8) “Âhıret’e, Peygamberlere ve diğer 6 îman şartına îmânı”, bütün incelikleri ile ve efrâdını câmi’ ağyârını mâni’ bir ta’rif içinde müntesiblerinden isteyen; ve bunu “tasdîk ve tahsîn” esaslarına bağlayan; ve bütün bunları, temelinin temeli bir esas ve olmazsa olmaz bir şart kabûl eden bir dembokrasi, arzda yokdur, olamaz, bu muhaldir…

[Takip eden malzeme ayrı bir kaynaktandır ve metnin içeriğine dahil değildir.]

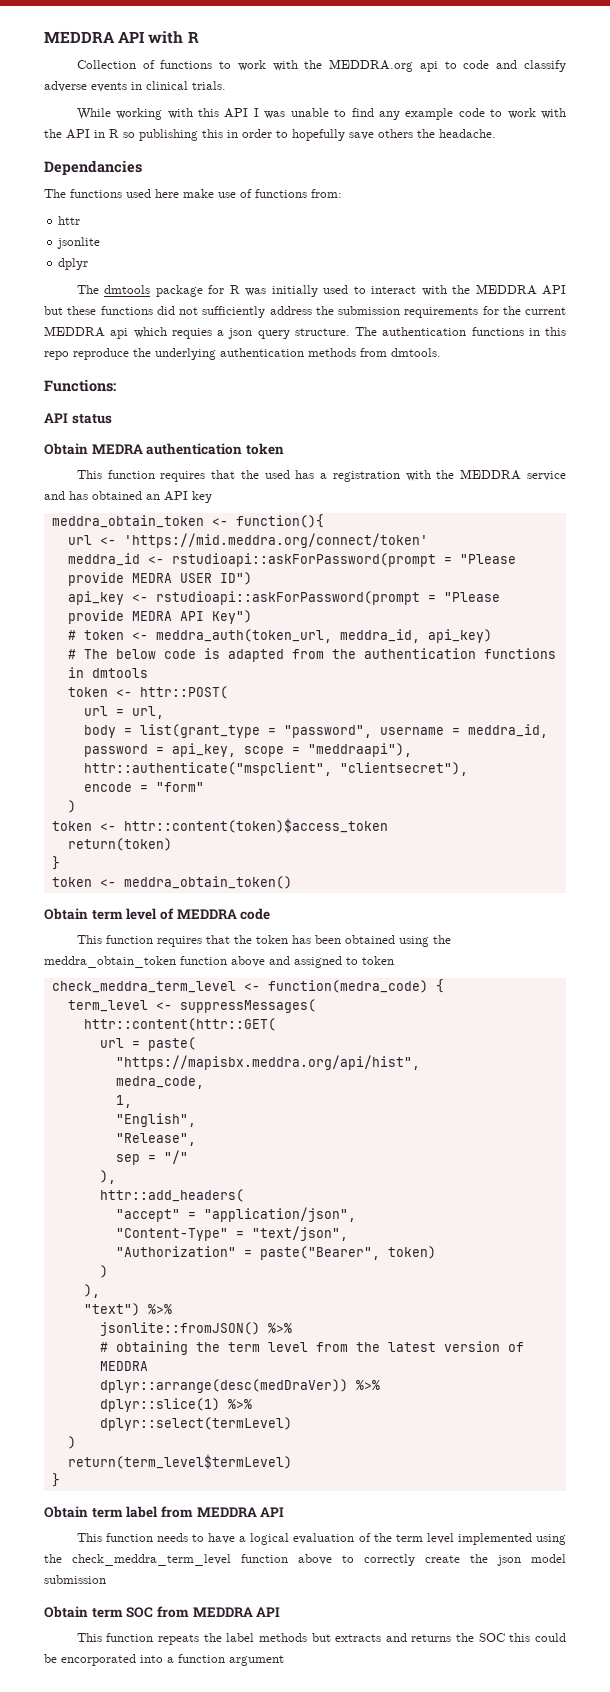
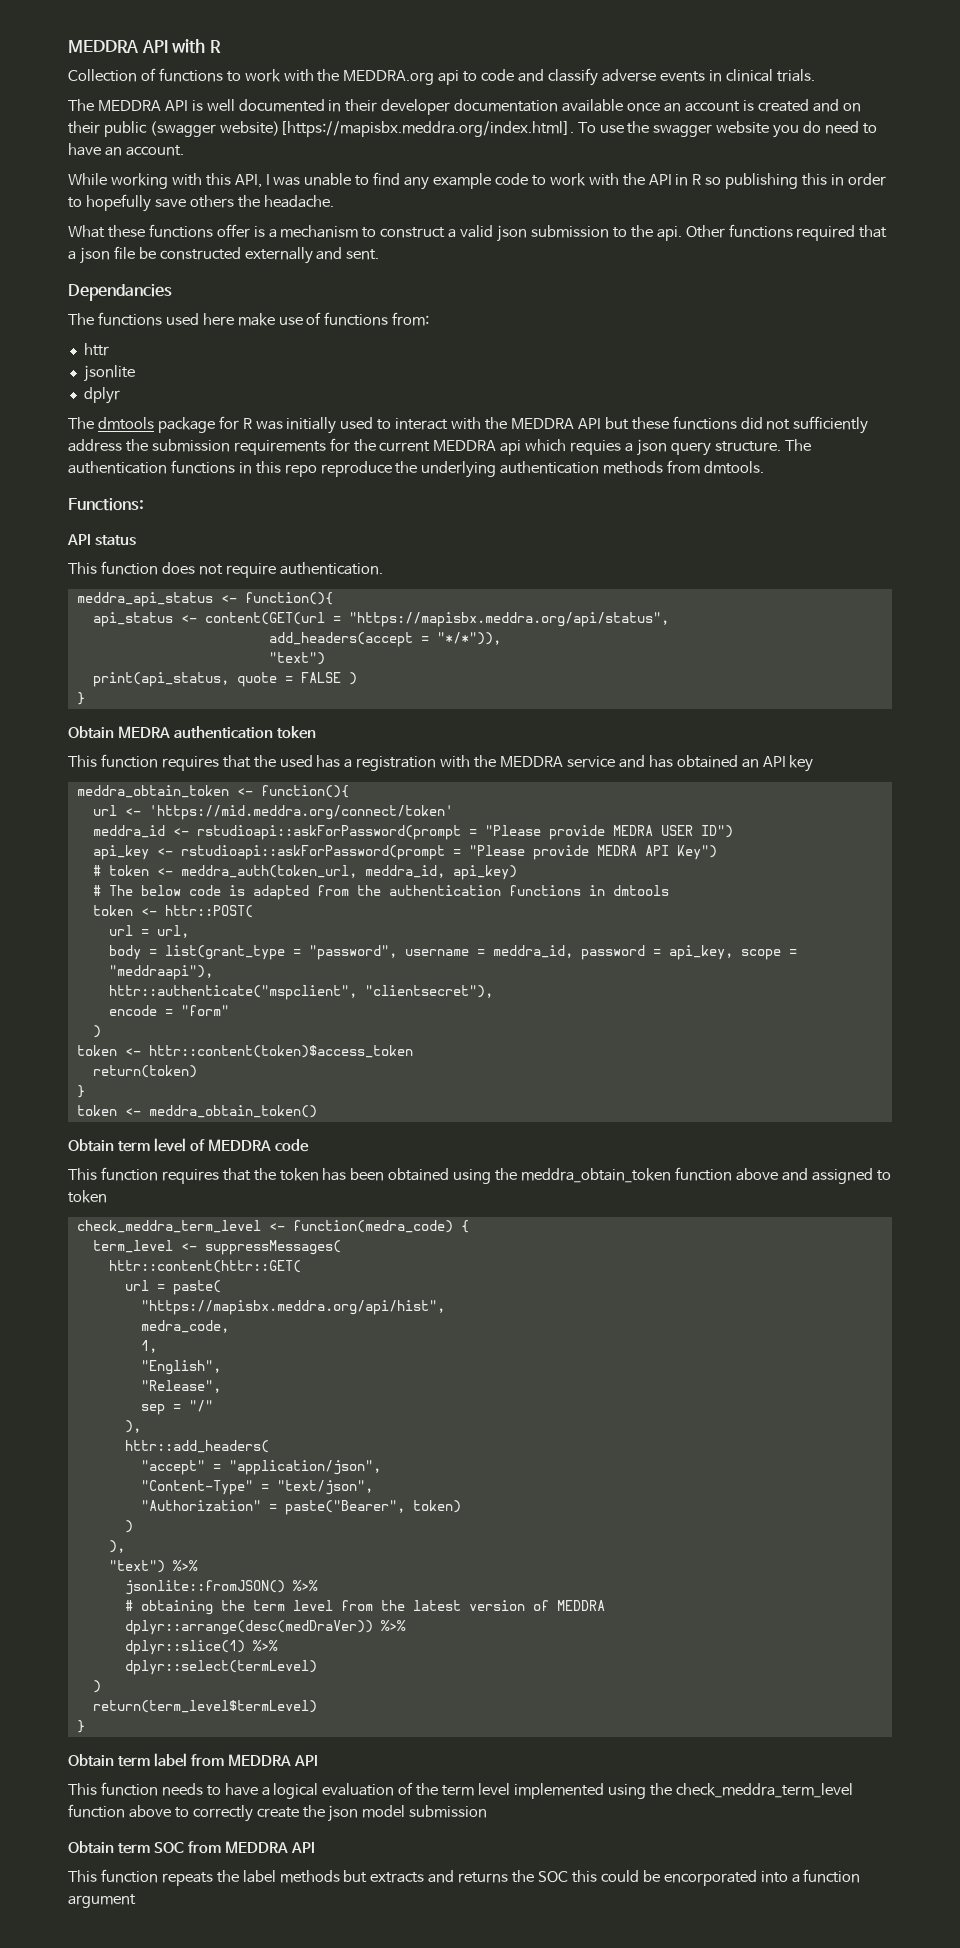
+ The MEDDRA API is well documented in their developer documentation available once an account is created and on their public (swagger website)[https://mapisbx.meddra.org/index.html]. To use the swagger website you do need to have an account.
- While working with this API I was unable to find any example code to work with the API in R so publishing this in order to hopefully save others the headache.
+ While working with this API, I was unable to find any example code to work with the API in R so publishing this in order to hopefully save others the headache.
+ What these functions offer is a mechanism to construct a valid json submission to the api. Other functions required that a json file be constructed externally and sent.
+ This function does not require authentication.
+ meddra_api_status <- function(){
+ api_status <- content(GET(url = "https://mapisbx.meddra.org/api/status",
+ add_headers(accept = "*/*")),
+ "text")
+ print(api_status, quote = FALSE )
+ }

O zaman, (vahye) müstenid şartların netîcesinde varlık ortaya koyan “ŞEHÎD, ŞEHİDLİK ve GÂZÎLİK” mefhumlarına “Dembokrasi” denen ve mücerred sıradan (aklı) tanrı yerine oturtan bir rejim içinde yer vermek, İslâmiyyet’in mutlak cüz’ü olan bu mefhumları, “Dembokrasinin içinde de vardır” hükmüne bağlıyarak; ve buradan bir akıl yürütmeyle (!) “Dembokrasi Şehidi” gibi bir terkîb peydahlamak, bu yüce ve mutlak dîne tecâvüzdür; ondan ihtihâldir; onun olmazsa olmaz cüzlerinden birini gasb ederek onu tahrîfdir; onu hiçe saymakdır; ve ona hakâretdir, onu ayak altına almakdır…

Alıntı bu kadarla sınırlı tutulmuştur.